— В Смоленск приехал из деревенских своих угодий и, можно сказать, имения великий поэт — Твардовский. Тогда он еще был юнец, разумеется. Но его отец, между прочим, владел хутором, землей. Женат он был на обнищавшей дворянке. Чем не захудалый идальго? Неспроста и звали его там «пан Твардовский». — Охлопьев взялся за чашку, но оставил ее и потянулся за мундштуком, достал из портсигара сигарету, вставил ее в мундштук, треснул спичкой. Затягиваясь, он откинулся на спинку стула, глядя сквозь сизый дым на Косточкина. — Затем показываются и другие мэтры. Исаковский. Беляев. Блестящий фантаст мирового уровня. Он в Смоленске и родился. Присоединим сюда и чудесного прозаика Соколова-Микитова — так сказать, нашего Бунина с мужицкими обертонами. Вот вам наша четверка, наш ответ Толедо. Но это формальные признаки совпадения. Копнем глубже, если, конечно, не возражаете?
— Да, — тут же отозвался Косточкин. — Нет.
Охлопьев усмехнулся. И тут затрещал телефон. Извинившись, хозяин взял трубку.
— Саввушка, проверяешь, работает ли связь?.. Или пора уже переходить на почтовых голубей?.. Смешно, но ты прервал меня как раз на фразе: «Копнем глубже». Мне сразу вспомнилось твое пророчество… Неподалеку? Так что же не заходишь? Только что и чай заварил. Милости прошу. С кем? Да с фотографом, будущим Прокудиным-Горским… Что? Нет? Ну, как хочешь… — Аркадий Сергеевич положил трубку и обернулся к Косточкину. — Такие совпадения Юнг именовал синхронистичностью… Но что я собирался сказать? Не помните?
— Копнуть глубже…
— Да! Вам знакома теория смоленской школы?
— Нет, — сказал Косточкин, чувствуя себя уже полным придурком.

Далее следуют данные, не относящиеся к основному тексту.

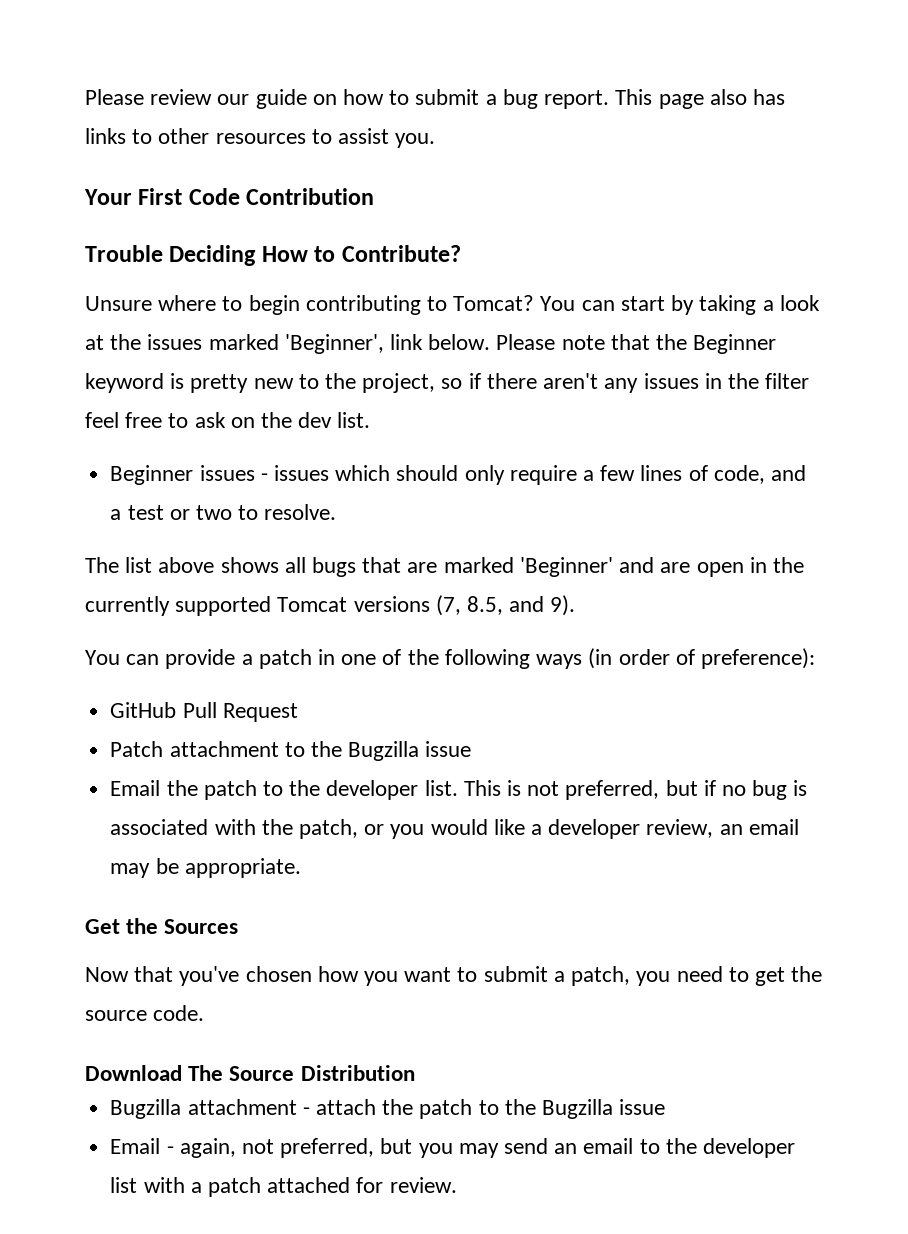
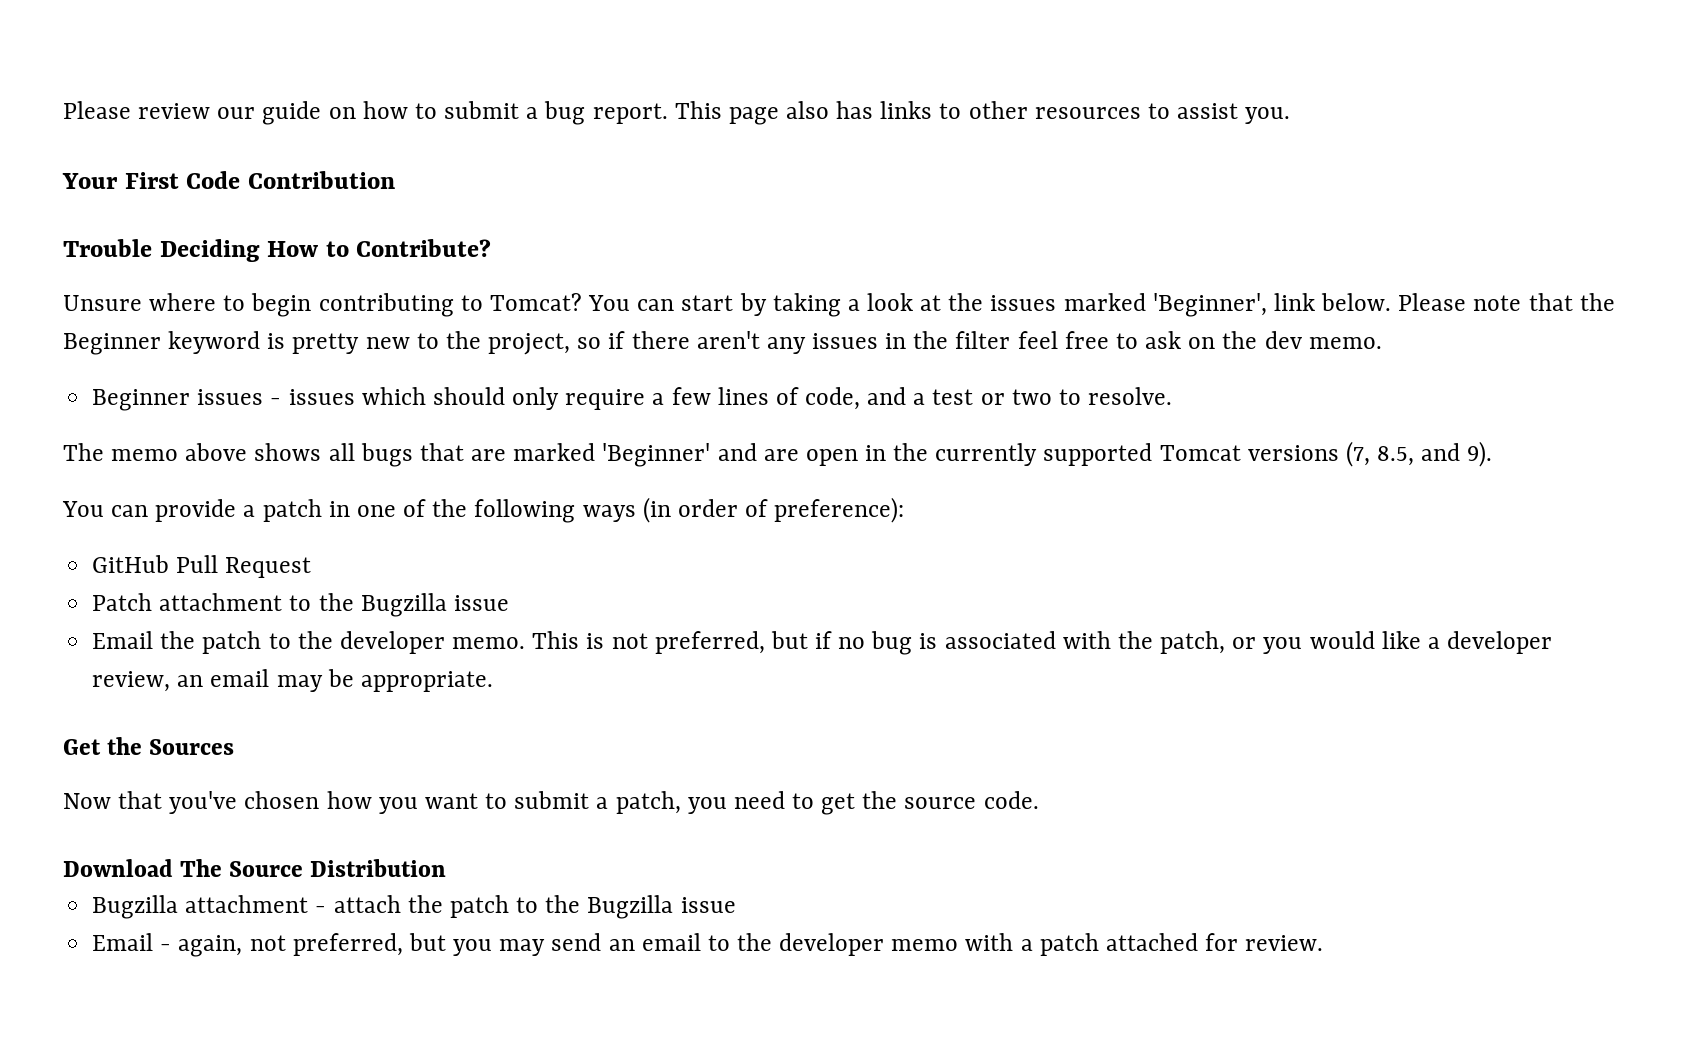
[337,412,371,428] list. -> [1308,337,1382,349] memo.
[125,557,153,573] list -> [111,449,179,461] memo
[424,780,458,796] list. -> [452,637,526,649] memo.
[110,1177,138,1193] list -> [891,939,959,951] memo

— Ах, ну да, для фотографирования это и не обязательно, — тут же съязвил старик, тряхнув длинными волосами. — Но тем не менее. Есть такая теория. Мол, существует специфическое явление в литературном мире — смоленская поэтическая школа. Кто в нее входит? Три кита: Твардовский, Исаковский и Рыленков. Ну, последнего я бы не равнял с теми двумя. Истинный, большой поэт не будет топить собрата, как он топил в тридцатые годы Твардовского, когда того местные собаки хватали за пятки как кулацкого подголоска и недостаточно революционного элемента. А Рыленков и был… достаточно революционен, бдителен. По смоленскому делу закатали в колючую проволоку нескольких писателей. Ладно. Про Рыленкова можно и спорить. Старшая дочь Твардовского вообще считает это натяжкой. Мол, что за школа без последователей? И, по сути, вся школа из двух поэтов. Но все же тут важен именно сам факт искания. Попытка назвать то, что все здесь ощущают явственно: некий дух. Или даже слышим, как некоторые музыкально одаренные натуры. Пение глины, прокаленной в огне. Ведь вся стена наша из такой глины. И громче, яснее, тверже и чище других здесь голос Твардовского и его «Теркин». Теркин — воплощение русского духа. Как Дон Кихот — испанского. Невзрачный мужичок в застиранной гимнастерке, со скатанной шинелькой, в кирзовых сапогах, а то и в обмотках — против Третьего рейха. Теркин — архетип. И не его ли улыбка была у Гагарина?.. Правда, Альберт Георгиевич зря отлил Теркина таким мосластым, здоровенным, чуть ли не больше Твардовского. Видели скульптуру?